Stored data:
──────────

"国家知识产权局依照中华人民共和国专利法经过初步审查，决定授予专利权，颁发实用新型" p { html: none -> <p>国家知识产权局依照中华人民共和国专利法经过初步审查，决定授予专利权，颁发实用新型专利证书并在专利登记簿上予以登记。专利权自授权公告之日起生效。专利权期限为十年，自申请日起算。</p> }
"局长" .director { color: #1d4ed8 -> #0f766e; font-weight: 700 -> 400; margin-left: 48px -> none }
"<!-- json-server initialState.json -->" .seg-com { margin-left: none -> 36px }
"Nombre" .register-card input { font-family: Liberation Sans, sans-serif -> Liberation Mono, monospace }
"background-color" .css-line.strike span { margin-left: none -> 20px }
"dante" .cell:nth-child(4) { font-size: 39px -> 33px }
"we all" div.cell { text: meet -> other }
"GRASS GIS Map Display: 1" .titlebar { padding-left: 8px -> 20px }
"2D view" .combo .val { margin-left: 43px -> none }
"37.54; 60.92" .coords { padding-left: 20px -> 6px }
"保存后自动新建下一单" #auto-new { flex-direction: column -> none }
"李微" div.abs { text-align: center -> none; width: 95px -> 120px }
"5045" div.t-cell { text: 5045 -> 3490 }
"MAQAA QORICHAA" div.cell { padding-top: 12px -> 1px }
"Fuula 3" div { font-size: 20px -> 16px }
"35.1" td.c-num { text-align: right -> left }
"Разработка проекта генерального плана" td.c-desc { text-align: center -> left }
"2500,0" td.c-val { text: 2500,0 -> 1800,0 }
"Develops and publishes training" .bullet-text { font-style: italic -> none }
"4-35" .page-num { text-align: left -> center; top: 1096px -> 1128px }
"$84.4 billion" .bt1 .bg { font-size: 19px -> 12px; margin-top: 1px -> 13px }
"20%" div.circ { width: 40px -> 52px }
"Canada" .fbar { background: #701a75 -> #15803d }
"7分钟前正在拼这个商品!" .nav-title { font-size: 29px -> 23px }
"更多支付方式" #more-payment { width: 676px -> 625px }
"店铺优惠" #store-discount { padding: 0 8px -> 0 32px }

──────────

Go through the data above and transcribe every entry exactly.

Answer for this exercise »
"国家知识产权局依照中华人民共和国专利法经过初步审查，决定授予专利权，颁发实用新型" p { html: none -> <p>国家知识产权局依照中华人民共和国专利法经过初步审查，决定授予专利权，颁发实用新型专利证书并在专利登记簿上予以登记。专利权自授权公告之日起生效。专利权期限为十年，自申请日起算。</p> }
"局长" .director { color: #1d4ed8 -> #0f766e; font-weight: 700 -> 400; margin-left: 48px -> none }
"<!-- json-server initialState.json -->" .seg-com { margin-left: none -> 36px }
"Nombre" .register-card input { font-family: Liberation Sans, sans-serif -> Liberation Mono, monospace }
"background-color" .css-line.strike span { margin-left: none -> 20px }
"dante" .cell:nth-child(4) { font-size: 39px -> 33px }
"we all" div.cell { text: meet -> other }
"GRASS GIS Map Display: 1" .titlebar { padding-left: 8px -> 20px }
"2D view" .combo .val { margin-left: 43px -> none }
"37.54; 60.92" .coords { padding-left: 20px -> 6px }
"保存后自动新建下一单" #auto-new { flex-direction: column -> none }
"李微" div.abs { text-align: center -> none; width: 95px -> 120px }
"5045" div.t-cell { text: 5045 -> 3490 }
"MAQAA QORICHAA" div.cell { padding-top: 12px -> 1px }
"Fuula 3" div { font-size: 20px -> 16px }
"35.1" td.c-num { text-align: right -> left }
"Разработка проекта генерального плана" td.c-desc { text-align: center -> left }
"2500,0" td.c-val { text: 2500,0 -> 1800,0 }
"Develops and publishes training" .bullet-text { font-style: italic -> none }
"4-35" .page-num { text-align: left -> center; top: 1096px -> 1128px }
"$84.4 billion" .bt1 .bg { font-size: 19px -> 12px; margin-top: 1px -> 13px }
"20%" div.circ { width: 40px -> 52px }
"Canada" .fbar { background: #701a75 -> #15803d }
"7分钟前正在拼这个商品!" .nav-title { font-size: 29px -> 23px }
"更多支付方式" #more-payment { width: 676px -> 625px }
"店铺优惠" #store-discount { padding: 0 8px -> 0 32px }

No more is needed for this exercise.